• What is required:
For each line of the data that includes the word "vertical", copy the line.

(Items listed in a dataset)
· · ·

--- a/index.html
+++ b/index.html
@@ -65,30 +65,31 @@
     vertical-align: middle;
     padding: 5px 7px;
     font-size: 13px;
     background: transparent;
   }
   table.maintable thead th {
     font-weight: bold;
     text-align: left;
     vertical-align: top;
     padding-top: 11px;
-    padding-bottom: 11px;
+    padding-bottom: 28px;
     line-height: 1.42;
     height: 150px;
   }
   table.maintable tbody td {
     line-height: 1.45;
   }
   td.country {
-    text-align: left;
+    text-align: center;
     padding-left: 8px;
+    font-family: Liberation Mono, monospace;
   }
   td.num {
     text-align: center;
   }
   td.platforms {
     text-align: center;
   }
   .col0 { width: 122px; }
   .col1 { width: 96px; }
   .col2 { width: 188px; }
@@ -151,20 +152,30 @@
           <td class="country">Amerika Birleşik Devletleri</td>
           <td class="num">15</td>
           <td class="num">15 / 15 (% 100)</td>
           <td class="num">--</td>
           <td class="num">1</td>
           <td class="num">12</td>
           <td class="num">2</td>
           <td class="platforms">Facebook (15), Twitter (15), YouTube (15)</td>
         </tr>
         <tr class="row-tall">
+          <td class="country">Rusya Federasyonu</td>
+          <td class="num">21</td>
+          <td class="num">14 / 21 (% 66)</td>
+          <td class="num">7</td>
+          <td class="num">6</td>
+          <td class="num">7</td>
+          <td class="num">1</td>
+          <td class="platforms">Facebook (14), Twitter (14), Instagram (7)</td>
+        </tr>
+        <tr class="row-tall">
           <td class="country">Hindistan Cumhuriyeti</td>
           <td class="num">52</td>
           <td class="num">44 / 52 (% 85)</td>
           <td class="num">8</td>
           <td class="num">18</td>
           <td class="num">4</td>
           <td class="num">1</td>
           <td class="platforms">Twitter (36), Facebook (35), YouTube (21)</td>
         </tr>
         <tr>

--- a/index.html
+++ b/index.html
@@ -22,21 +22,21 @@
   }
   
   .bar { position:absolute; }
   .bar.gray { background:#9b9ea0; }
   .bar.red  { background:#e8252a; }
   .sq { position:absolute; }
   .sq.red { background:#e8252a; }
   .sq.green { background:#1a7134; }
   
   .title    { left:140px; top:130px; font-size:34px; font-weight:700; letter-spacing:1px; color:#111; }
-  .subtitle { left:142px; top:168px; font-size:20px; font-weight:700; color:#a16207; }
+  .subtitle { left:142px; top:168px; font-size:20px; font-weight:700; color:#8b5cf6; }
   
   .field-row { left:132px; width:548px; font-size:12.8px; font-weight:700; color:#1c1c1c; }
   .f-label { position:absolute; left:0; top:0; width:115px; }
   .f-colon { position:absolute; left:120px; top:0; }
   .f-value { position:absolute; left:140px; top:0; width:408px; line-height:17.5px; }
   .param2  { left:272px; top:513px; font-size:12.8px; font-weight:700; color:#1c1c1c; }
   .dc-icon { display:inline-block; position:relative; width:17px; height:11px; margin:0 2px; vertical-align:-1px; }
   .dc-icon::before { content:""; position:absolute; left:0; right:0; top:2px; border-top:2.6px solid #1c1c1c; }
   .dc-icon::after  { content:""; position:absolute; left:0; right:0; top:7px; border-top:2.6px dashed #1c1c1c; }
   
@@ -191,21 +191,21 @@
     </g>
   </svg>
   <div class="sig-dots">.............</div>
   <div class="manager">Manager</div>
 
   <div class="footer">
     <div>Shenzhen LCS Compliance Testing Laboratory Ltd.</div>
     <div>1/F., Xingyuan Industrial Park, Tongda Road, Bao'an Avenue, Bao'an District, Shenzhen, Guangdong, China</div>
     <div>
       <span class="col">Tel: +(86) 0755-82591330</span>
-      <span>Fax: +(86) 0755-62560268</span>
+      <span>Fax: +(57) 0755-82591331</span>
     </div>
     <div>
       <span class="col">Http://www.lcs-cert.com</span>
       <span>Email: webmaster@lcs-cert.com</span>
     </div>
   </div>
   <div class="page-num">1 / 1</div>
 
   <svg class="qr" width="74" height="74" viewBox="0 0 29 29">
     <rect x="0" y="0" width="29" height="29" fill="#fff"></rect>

· · ·

• Written answer:
     vertical-align: middle;
     vertical-align: top;
   .dc-icon { display:inline-block; position:relative; width:17px; height:11px; margin:0 2px; vertical-align:-1px; }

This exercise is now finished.